Quiconque a assisté à l'un de ses combats peut en témoigner. Calme et posé hors des cordes, il saute littéralement sur son adversaire dès le premier coup de gong, lui assène une grêle de coups à la vitesse de l'éclair. C'est à se demander comment ses concurrents ne partent pas en courant face à un tel possédé. Comme s'il devait toujours en faire plus pour parvenir à ses fins, sur le ring ou ailleurs, comme s'il n'avait pas terminé de payer une dette.

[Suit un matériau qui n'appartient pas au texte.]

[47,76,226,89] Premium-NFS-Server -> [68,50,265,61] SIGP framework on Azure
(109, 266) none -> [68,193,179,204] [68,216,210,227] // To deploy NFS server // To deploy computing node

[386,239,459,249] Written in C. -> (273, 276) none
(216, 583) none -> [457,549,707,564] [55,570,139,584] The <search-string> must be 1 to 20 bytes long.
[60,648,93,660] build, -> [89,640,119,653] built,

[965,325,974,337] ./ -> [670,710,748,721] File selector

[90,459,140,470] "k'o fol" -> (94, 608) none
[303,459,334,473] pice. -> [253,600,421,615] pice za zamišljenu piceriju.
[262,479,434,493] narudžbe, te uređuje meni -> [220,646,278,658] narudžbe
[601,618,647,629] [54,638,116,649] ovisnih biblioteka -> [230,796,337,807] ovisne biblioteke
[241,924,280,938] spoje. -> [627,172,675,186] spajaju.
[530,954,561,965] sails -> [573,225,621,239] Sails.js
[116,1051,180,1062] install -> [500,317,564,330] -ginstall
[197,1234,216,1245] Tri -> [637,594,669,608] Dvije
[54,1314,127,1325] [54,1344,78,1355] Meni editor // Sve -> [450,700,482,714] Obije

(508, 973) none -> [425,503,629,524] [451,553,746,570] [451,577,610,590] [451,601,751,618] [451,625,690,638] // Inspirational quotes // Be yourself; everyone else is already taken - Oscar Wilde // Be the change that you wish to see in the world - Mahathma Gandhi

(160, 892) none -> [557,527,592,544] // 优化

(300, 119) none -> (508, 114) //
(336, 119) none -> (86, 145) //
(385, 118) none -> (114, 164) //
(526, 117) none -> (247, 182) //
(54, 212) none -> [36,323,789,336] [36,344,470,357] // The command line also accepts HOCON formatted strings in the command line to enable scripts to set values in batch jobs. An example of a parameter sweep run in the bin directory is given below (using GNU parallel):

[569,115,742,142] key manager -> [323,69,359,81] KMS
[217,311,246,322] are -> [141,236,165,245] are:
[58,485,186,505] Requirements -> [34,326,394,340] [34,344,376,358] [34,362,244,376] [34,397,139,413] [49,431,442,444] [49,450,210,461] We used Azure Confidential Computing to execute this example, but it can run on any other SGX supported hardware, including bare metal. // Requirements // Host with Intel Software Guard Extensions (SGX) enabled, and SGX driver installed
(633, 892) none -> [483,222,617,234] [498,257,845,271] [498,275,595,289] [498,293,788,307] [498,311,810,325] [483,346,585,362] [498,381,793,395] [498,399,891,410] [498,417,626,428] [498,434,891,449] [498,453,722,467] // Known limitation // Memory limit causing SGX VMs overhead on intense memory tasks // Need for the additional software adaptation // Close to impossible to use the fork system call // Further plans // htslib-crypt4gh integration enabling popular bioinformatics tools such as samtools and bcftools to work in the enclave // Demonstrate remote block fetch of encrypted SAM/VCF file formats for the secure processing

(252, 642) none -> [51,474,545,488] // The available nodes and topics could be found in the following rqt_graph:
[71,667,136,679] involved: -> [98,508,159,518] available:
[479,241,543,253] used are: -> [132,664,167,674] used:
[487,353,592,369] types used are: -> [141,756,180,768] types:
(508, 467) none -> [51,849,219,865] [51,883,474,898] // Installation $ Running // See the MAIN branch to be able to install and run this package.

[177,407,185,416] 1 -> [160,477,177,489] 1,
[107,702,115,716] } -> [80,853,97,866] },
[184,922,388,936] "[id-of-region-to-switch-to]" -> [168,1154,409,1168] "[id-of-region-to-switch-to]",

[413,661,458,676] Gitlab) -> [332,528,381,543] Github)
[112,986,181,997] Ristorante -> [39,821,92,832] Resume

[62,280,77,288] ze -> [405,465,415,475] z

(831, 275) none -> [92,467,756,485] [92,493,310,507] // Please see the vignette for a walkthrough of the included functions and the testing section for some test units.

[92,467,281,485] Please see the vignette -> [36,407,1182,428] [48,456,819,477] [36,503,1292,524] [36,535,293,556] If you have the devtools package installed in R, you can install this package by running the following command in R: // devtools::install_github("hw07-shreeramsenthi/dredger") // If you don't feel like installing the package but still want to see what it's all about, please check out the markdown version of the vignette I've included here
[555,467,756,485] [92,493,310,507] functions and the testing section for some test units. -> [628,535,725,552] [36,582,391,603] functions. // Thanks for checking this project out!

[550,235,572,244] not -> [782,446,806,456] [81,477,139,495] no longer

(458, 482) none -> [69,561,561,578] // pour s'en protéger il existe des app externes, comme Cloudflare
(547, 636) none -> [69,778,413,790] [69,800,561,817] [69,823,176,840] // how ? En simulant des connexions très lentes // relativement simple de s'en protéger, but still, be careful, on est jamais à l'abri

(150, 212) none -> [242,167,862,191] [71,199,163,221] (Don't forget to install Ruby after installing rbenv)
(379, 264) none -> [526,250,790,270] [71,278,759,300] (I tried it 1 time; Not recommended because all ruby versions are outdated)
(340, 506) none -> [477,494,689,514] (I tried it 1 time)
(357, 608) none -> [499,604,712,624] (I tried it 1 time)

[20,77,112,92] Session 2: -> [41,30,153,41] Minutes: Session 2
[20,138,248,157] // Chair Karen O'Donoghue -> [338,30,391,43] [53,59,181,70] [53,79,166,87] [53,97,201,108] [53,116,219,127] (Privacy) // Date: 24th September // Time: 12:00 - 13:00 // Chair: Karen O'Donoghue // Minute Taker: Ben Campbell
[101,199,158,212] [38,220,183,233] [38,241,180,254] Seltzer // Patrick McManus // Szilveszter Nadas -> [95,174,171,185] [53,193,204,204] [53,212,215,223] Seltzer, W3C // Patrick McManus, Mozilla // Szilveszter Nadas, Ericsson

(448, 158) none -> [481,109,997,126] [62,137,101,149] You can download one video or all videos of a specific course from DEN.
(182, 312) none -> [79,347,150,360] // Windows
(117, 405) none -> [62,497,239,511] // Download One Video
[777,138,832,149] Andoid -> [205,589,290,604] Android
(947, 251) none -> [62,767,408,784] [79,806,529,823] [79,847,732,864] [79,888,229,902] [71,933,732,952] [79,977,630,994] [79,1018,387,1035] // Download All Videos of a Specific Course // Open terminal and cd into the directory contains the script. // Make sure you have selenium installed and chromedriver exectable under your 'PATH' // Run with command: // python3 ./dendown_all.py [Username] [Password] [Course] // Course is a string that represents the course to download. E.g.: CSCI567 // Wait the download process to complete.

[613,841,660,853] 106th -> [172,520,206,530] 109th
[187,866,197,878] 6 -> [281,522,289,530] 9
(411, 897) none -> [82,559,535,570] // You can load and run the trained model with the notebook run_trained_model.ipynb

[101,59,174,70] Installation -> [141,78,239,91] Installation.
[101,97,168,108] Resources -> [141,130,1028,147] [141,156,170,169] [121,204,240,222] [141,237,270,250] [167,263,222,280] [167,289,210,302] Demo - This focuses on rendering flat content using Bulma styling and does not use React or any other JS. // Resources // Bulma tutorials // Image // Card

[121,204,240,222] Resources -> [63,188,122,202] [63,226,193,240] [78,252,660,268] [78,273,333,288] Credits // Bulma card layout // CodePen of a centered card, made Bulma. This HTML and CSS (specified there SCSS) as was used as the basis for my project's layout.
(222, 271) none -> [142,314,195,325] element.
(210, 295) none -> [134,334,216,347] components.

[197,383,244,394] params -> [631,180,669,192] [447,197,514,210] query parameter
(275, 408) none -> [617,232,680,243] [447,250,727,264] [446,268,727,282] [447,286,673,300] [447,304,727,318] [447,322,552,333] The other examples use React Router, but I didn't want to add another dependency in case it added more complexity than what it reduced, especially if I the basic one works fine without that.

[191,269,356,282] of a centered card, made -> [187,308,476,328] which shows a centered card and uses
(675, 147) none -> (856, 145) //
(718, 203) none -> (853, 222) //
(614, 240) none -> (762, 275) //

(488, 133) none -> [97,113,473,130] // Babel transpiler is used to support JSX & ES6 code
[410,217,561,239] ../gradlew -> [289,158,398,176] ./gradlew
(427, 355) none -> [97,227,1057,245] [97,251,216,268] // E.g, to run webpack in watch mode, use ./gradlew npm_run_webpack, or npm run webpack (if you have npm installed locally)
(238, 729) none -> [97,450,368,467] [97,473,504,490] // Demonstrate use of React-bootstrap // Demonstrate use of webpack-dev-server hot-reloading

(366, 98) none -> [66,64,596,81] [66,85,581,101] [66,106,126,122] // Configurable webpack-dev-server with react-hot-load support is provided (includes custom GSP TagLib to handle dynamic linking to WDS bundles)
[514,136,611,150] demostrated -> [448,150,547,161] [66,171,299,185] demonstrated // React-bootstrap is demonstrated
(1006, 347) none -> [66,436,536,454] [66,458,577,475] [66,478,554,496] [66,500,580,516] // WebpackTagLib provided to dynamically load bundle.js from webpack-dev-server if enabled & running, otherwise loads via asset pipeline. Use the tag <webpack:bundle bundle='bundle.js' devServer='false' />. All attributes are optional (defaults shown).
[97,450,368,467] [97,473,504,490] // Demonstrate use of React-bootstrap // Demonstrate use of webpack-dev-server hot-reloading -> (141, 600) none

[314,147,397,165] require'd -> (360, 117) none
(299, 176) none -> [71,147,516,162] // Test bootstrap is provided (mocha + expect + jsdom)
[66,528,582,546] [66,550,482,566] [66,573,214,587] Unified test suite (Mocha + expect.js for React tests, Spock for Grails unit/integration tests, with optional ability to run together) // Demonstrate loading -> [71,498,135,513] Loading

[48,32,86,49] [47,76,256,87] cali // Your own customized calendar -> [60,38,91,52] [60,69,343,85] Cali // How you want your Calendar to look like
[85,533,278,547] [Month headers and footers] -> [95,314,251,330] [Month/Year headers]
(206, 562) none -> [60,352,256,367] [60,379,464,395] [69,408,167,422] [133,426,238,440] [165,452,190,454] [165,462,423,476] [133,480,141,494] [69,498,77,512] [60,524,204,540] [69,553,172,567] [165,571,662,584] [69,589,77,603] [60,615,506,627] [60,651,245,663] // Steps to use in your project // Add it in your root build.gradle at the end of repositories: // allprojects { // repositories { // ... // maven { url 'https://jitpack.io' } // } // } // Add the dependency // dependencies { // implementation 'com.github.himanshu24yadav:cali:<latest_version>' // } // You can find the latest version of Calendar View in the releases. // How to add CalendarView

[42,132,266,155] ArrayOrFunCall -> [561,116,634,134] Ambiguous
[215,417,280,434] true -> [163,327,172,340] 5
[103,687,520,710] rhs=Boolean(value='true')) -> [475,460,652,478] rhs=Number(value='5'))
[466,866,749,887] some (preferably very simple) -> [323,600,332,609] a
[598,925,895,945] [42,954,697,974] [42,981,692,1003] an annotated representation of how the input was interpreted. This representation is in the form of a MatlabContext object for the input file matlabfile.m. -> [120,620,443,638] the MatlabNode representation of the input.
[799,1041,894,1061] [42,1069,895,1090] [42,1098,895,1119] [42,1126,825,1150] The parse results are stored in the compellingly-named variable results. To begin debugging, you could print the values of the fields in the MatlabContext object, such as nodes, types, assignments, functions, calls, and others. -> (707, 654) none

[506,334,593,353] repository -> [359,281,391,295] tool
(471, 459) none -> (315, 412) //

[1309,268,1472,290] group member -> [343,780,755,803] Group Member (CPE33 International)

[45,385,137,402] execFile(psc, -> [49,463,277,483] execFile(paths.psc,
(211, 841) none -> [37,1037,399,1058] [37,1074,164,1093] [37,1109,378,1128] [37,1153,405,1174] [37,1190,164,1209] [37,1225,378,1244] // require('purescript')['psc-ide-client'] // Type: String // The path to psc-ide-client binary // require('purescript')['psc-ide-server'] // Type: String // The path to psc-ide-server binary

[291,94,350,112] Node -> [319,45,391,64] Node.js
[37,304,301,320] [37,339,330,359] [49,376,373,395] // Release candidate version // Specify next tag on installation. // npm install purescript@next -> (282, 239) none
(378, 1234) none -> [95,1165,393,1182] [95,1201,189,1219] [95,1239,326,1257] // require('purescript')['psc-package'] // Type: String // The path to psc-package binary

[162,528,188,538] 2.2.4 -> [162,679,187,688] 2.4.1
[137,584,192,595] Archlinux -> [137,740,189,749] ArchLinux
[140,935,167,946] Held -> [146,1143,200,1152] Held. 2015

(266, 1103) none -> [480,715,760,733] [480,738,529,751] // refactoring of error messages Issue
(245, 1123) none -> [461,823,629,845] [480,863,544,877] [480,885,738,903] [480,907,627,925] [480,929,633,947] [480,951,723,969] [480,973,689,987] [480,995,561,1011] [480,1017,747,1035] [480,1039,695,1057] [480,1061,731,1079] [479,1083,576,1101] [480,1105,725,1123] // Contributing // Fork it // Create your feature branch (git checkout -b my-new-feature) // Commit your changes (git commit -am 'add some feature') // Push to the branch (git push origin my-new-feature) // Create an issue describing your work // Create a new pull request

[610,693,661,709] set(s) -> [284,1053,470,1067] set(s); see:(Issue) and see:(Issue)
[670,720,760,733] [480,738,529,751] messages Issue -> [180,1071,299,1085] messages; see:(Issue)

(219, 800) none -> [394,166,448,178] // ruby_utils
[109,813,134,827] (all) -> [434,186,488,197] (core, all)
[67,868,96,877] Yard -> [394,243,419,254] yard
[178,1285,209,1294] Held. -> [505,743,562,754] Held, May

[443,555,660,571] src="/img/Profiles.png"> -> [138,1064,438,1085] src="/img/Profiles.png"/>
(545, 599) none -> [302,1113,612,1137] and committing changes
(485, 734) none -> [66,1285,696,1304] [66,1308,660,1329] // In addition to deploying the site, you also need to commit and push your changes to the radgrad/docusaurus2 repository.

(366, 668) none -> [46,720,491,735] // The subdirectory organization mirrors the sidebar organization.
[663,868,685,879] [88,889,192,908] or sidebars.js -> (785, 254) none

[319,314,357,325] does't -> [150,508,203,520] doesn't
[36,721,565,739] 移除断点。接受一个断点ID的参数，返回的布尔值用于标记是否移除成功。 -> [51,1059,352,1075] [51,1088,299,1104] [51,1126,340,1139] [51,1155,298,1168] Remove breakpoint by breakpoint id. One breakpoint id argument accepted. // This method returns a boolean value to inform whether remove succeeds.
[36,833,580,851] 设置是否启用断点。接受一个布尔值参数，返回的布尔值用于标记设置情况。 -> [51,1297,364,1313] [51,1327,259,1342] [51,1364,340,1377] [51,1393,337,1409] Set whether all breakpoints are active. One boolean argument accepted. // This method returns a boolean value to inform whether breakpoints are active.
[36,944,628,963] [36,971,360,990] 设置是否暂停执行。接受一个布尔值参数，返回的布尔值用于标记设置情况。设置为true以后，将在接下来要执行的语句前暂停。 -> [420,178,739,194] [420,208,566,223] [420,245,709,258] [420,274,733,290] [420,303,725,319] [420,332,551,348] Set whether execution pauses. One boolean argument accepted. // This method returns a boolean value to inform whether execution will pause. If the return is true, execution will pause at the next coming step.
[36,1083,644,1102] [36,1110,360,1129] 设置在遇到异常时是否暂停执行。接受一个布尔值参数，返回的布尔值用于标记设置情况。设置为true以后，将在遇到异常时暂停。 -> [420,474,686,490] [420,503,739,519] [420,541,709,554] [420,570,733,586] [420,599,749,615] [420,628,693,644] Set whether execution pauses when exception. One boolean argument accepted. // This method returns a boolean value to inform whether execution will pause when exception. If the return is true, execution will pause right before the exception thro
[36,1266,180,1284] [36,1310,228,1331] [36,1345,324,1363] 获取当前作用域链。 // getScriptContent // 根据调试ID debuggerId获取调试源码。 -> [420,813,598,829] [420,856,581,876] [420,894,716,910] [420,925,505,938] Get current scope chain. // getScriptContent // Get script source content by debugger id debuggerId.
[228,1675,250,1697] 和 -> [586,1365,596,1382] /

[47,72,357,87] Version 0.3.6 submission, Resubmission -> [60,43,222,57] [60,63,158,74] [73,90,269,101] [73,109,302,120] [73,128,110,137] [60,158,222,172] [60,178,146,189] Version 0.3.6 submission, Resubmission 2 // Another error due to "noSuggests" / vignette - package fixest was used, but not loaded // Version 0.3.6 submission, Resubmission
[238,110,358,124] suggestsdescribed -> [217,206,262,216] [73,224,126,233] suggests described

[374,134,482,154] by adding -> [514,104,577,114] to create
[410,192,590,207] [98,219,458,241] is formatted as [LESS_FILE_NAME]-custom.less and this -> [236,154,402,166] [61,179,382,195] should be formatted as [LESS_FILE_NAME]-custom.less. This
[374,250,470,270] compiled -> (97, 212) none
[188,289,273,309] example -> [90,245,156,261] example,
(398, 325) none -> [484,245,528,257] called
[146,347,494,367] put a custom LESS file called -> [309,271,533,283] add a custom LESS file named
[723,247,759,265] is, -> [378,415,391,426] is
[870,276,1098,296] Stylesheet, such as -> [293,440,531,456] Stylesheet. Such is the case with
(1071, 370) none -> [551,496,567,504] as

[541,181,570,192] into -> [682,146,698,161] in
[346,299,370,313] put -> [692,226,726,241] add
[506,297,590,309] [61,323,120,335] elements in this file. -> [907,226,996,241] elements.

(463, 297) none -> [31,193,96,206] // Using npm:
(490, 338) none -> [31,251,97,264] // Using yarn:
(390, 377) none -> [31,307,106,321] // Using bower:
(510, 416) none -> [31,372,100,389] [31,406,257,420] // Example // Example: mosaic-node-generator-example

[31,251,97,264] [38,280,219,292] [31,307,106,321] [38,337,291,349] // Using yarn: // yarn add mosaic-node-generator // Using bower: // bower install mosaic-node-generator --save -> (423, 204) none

"Aujourd'hui, j'ai l'impression de mériter le droit d'être français, parce que je contribue à l'avancement de ce pays." L'histoire de sa naturalisation renferme une blessure. Onze ans après son arrivée, en 1997, il avait déposé une demande, alors qu'il venait de remporter le Tournoi de France. La réponse n'est venue que deux ans et demi plus tard. Négative, au prétexte qu'il était étudiant. "J'étais très déçu parce que j'avais toujours été irréprochable. Les seuls moments où je me rends compte que je ne suis pas né en France c'est lorsque, dans la conversation, on parle de dessins animés ou de chansons qui datent d'il y a vingt ou vingt-cinq ans et que je ne connais pas. Mais l'histoire de France, je la connais bien mieux que beaucoup des gens que je fréquente."

Mahyar Monshipour est finalement devenu français en 2001, grâce à l'intervention de Françoise Imbert, députée (PS) de Haute-Garonne, qui dit avoir compris, grâce à lui, "les valeurs que véhicule ce sport, le respect de l'autre, l'humilité, la ténacité" . "C'est sa rencontre, raconte l'élue, qui m'a amenée à créer l'Amicale parlementaire du noble art."

Comme avant chaque combat, Mahyar Monshipour a encore dit, avant d'affronter le Japonais Shigeru Nakazato à Marseille, qu'il abandonnera la boxe en cas de défaite. "J'adore ce sport, mais je suis détaché par rapport à ce milieu." Réalisée depuis longtemps, sa reconversion le comble. Il est directeur adjoint des sports au conseil général de la Haute-Vienne. C'est dans ce cadre qu'il a créé Sport éducation 86, une structure qui permet à quelque 150 garçons et filles de 11 à 25 ans de s'initier à la boxe éducative, une discipline où les coups ne sont pas portés. "Nous touchons des populations disparates, avec des imaginaires et des fantasmes complètement différents. Ça permet à des enfants de milieu rural et de cités urbaines de se rencontrer. Ma fierté est là."

De l'Iran, il gardait un très mauvais souvenir, "l'impression d'y avoir vécu dix ans en apnée" . "Ma mère m'a abandonné lorsque j'avais 2 ans, explique-t-il, je ne voulais plus entendre parler de mon pays." Jusqu'au jour, en décembre 2003, où la terre tremble à Bam, le lieu de ses origines, au sud-est du pays. Il se rend dans la ville ravagée, n'y voit "que des gens dignes" , découvre un peuple avec lequel il se "réconcilie" . "J'en suis parti la tête haute."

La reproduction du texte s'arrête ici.